Some architectures have their own atomic set bit already (e.g. intel),
you should probably extend the existing set "bit" to a set "bits"
instead, and use that instead for those, and put the generic
implementation in asm-generic.

> +
> +	return 0;
> +}
> +
> +static int clear_bits_ll(unsigned long *addr, unsigned long mask_to_clear)
> +{
> +	unsigned long val, nval;
> +
> +	nval = *addr;
> +	do {
> +		val = nval;
> +		if ((val & mask_to_clear) != mask_to_clear)
> +			return -EBUSY;
> +		cpu_relax();
> +	} while ((nval = cmpxchg(addr, val, val & ~mask_to_clear)) != val);

Same as above.

> +
> +	return 0;
> +}
> +
> +/*
> + * bitmap_set_ll - set the specified number of bits at the specified position
> + * @map: pointer to a bitmap
> + * @start: a bit position in @map
> + * @nr: number of bits to set
> + *
> + * Set @nr bits start from @start in @map lock-lessly. Several users
> + * can set/clear the same bitmap simultaneously without lock. If two
> + * users set the same bit, one user will return remain bits, otherwise
> + * return 0.
> + */
> +static int bitmap_set_ll(unsigned long *map, int start, int nr)
> +{
> +	unsigned long *p = map + BIT_WORD(start);
> +	const int size = start + nr;
> +	int bits_to_set = BITS_PER_LONG - (start % BITS_PER_LONG);
> +	unsigned long mask_to_set = BITMAP_FIRST_WORD_MASK(start);

Ah :) I've had some fun working on bitfield management headers. First
question: how did you test this code ? Shift of "32" being turned to a
no-op on Intel is an example of how some odd cases can creep into this
kind of code. If you are interested, you might want to have a look at my
portable bitfield read/write MIT-licensed header in the Babeltrace
library, file include/babeltrace/bitfield.h
(http://git.efficios.com/?p=babeltrace.git).  It's not using atomic
read/writes, but supports bitfield read/write event across different
endiannesses. I made a testing program for it by providing limit values
and random value, and checking that what is read/written matches.
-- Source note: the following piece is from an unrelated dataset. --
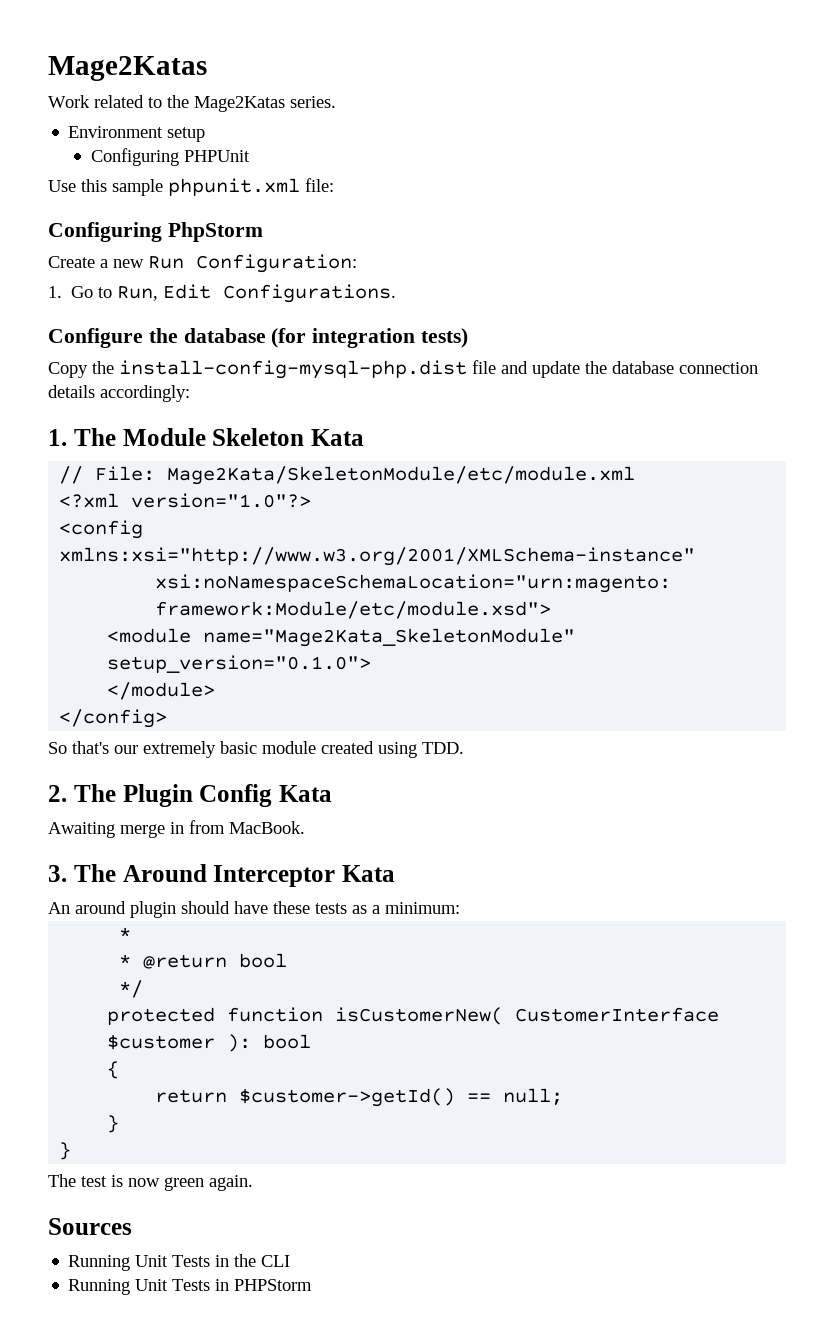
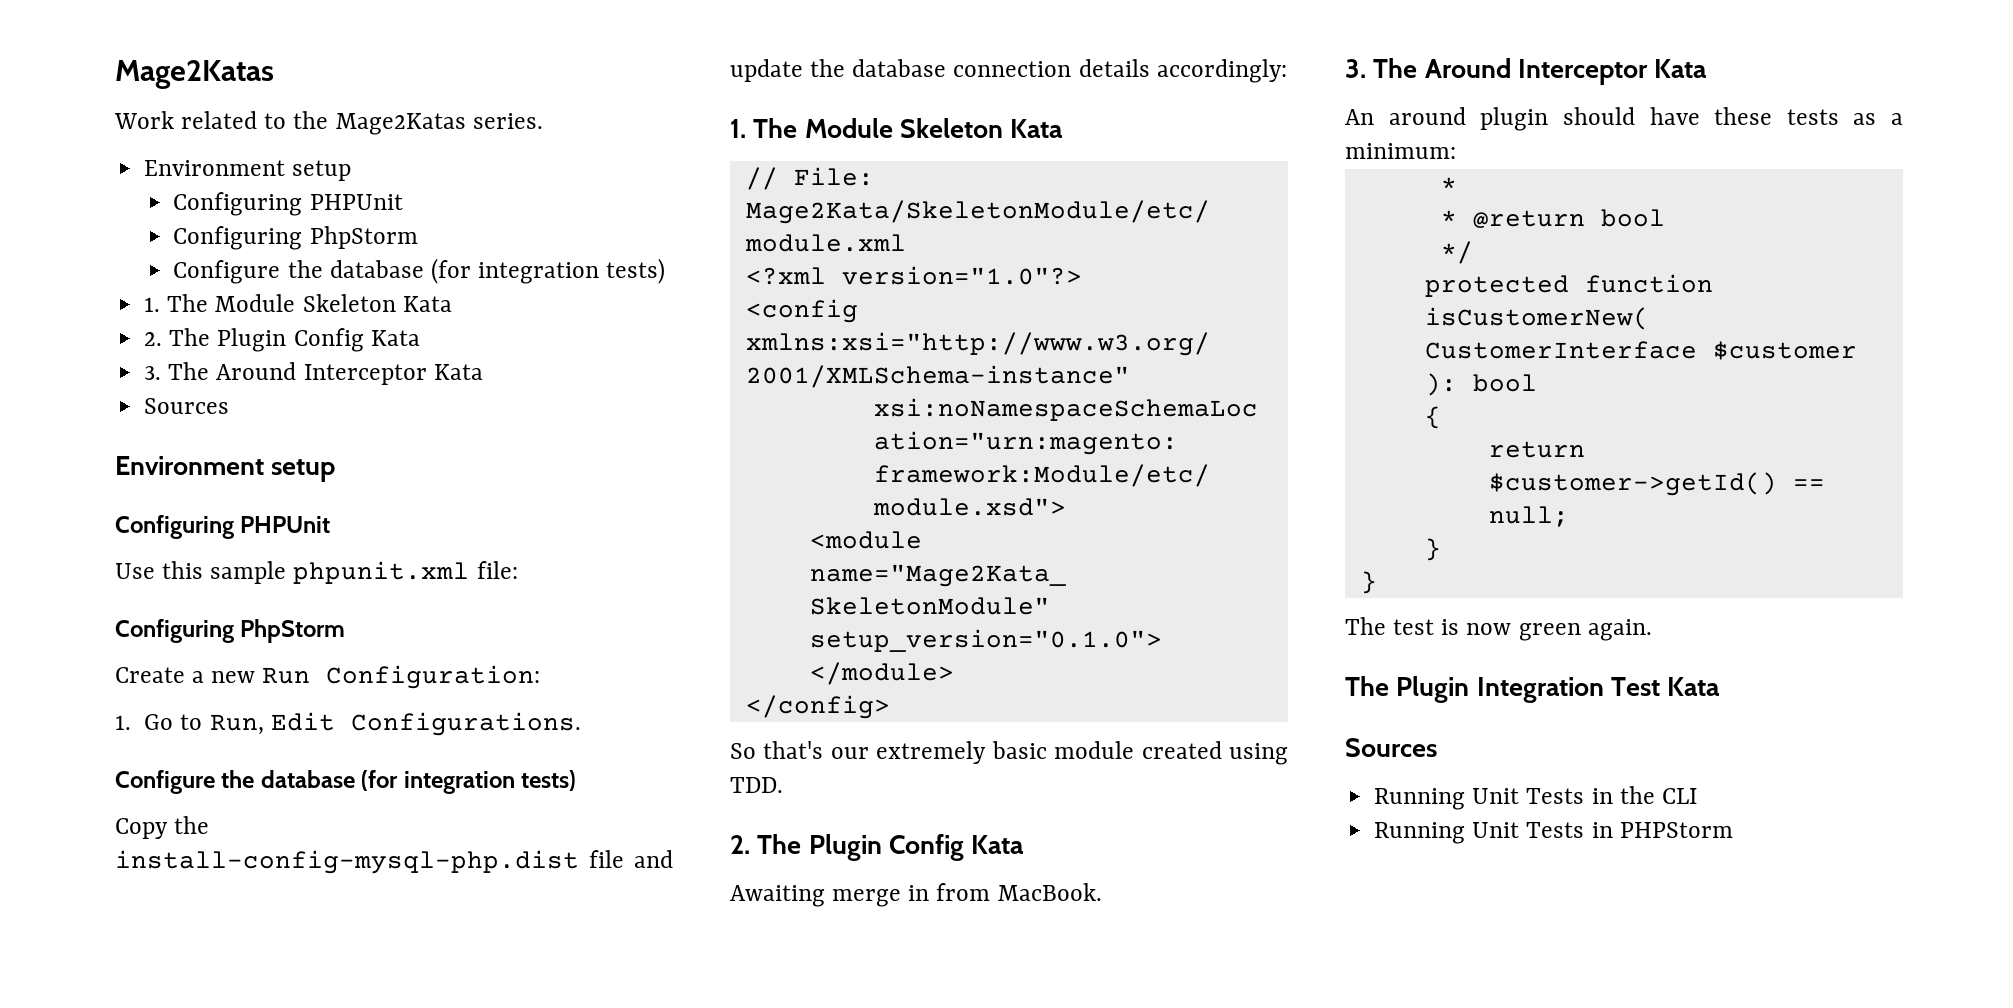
(250, 156) none -> [173,226,418,250] [173,258,666,284] [144,294,452,312] [144,328,420,352] [144,362,483,385] [144,398,230,414] [115,456,336,482] [115,515,331,539] // Configuring PhpStorm // Configure the database (for integration tests) // 1. The Module Skeleton Kata // 2. The Plugin Config Kata // 3. The Around Interceptor Kata // Sources // Environment setup // Configuring PHPUnit
(253, 1183) none -> [1345,676,1721,703] // The Plugin Integration Test Kata

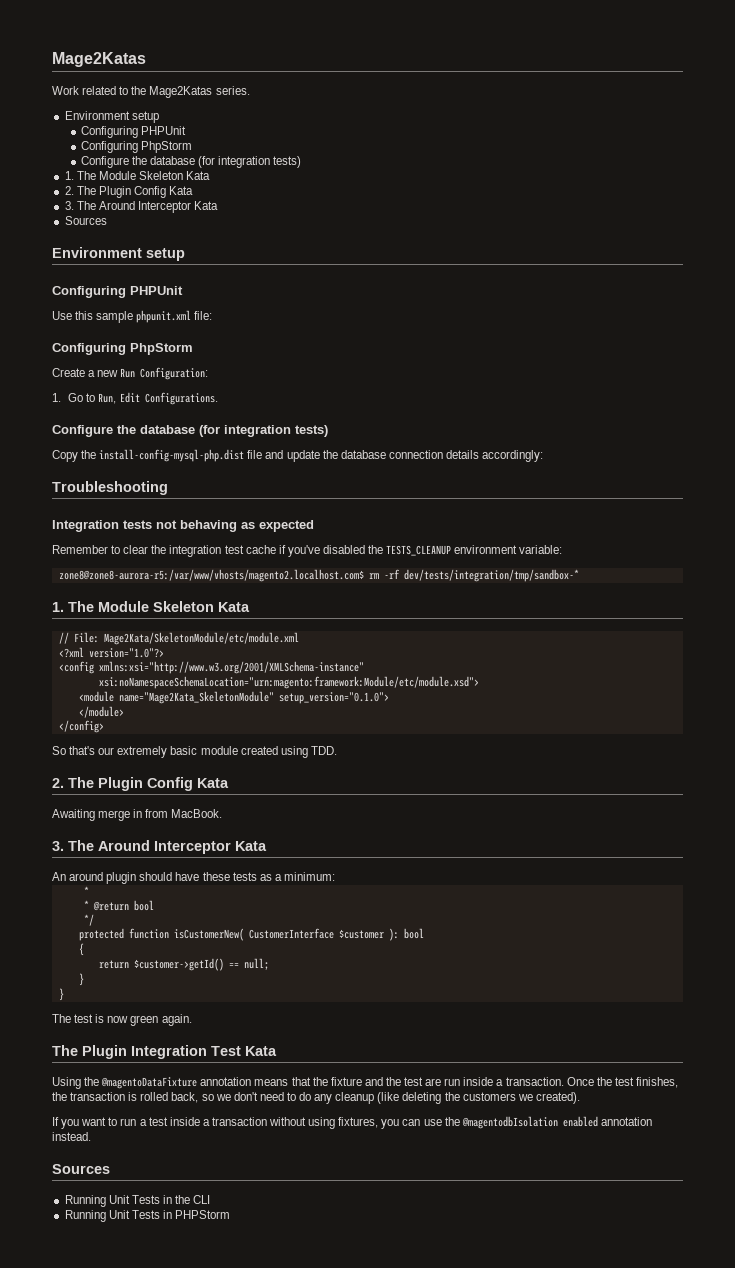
(1287, 71) none -> [52,481,168,495] [52,520,314,532] [52,545,563,557] [58,569,579,582] // Troubleshooting // Integration tests not behaving as expected // Remember to clear the integration test cache if you've disabled the TESTS_CLEANUP environment variable: // zone8@zone8-aurora-r5:/var/www/vhosts/magento2.localhost.com$ rm -rf dev/tests/integration/tmp/sandbox-*
(1721, 686) none -> [52,1077,678,1089] [52,1092,580,1104] [52,1116,652,1129] [52,1132,91,1141] // Using the @magentoDataFixture annotation means that the fixture and the test are run inside a transaction. Once the test finishes, the transaction is rolled back, so we don't need to do any cleanup (like deleting the customers we created). // If you want to run a test inside a transaction without using fixtures, you can use the @magentodbIsolation enabled annotation instead.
That
helped me find interesting corner-cases.

> +
> +	while (nr - bits_to_set >= 0) {
> +		if (set_bits_ll(p, mask_to_set))
> +			return nr;
> +		nr -= bits_to_set;
> +		bits_to_set = BITS_PER_LONG;
> +		mask_to_set = ~0UL;
> +		p++;
> +	}
> +	if (nr) {
> +		mask_to_set &= BITMAP_LAST_WORD_MASK(size);
> +		if (set_bits_ll(p, mask_to_set))
> +			return nr;
> +	}
> +
> +	return 0;
> +}
> +
> +/*
> + * bitmap_clear_ll - clear the specified number of bits at the specified position
> + * @map: pointer to a bitmap
> + * @start: a bit position in @map
> + * @nr: number of bits to set
> + *
> + * Clear @nr bits start from @start in @map lock-lessly. Several users
> + * can set/clear the same bitmap simultaneously without lock. If two
> + * users clear the same bit, one user will return remain bits,
> + * otherwise return 0.
> + */
> +static int bitmap_clear_ll(unsigned long *map, int start, int nr)
> +{
> +	unsigned long *p = map + BIT_WORD(start);
> +	const int size = start + nr;
> +	int bits_to_clear = BITS_PER_LONG - (start % BITS_PER_LONG);
> +	unsigned long mask_to_clear = BITMAP_FIRST_WORD_MASK(start);
> +
> +	while (nr - bits_to_clear >= 0) {
> +		if (clear_bits_ll(p, mask_to_clear))
> +			return nr;
> +		nr -= bits_to_clear;
> +		bits_to_clear = BITS_PER_LONG;
> +		mask_to_clear = ~0UL;
> +		p++;
> +	}
> +	if (nr) {
> +		mask_to_clear &= BITMAP_LAST_WORD_MASK(size);
> +		if (clear_bits_ll(p, mask_to_clear))
> +			return nr;
> +	}
> +
> +	return 0;
> +}
>  
>  /**
>   * gen_pool_create - create a new special memory pool
> @@ -30,7 +156,7 @@ struct gen_pool *gen_pool_create(int min
>  
>  	pool = kmalloc_node(sizeof(struct gen_pool), GFP_KERNEL, nid);
>  	if (pool != NULL) {
> -		rwlock_init(&pool->lock);
> +		spin_lock_init(&pool->lock);
>  		INIT_LIST_HEAD(&pool->chunks);
>  		pool->min_alloc_order = min_alloc_order;
>  	}
> @@ -58,15 +184,15 @@ int gen_pool_add(struct gen_pool *pool,
>  
>  	chunk = kmalloc_node(nbytes, GFP_KERNEL | __GFP_ZERO, nid);
>  	if (unlikely(chunk == NULL))
> -		return -1;
> +		return -ENOMEM;
>  
> -	spin_lock_init(&chunk->lock);
>  	chunk->start_addr = addr;
>  	chunk->end_addr = addr + size;
> +	atomic_set(&chunk->avail, size);
>  
> -	write_lock(&pool->lock);
> -	list_add(&chunk->next_chunk, &pool->chunks);
> -	write_unlock(&pool->lock);
> +	spin_lock(&pool->lock);
> +	list_add_rcu(&chunk->next_chunk, &pool->chunks);

hrm, where is the list_del_rcu ? Is there anywhere where we have some
call_rcu scheme or synchronize_rcu to handle chunk teardown ?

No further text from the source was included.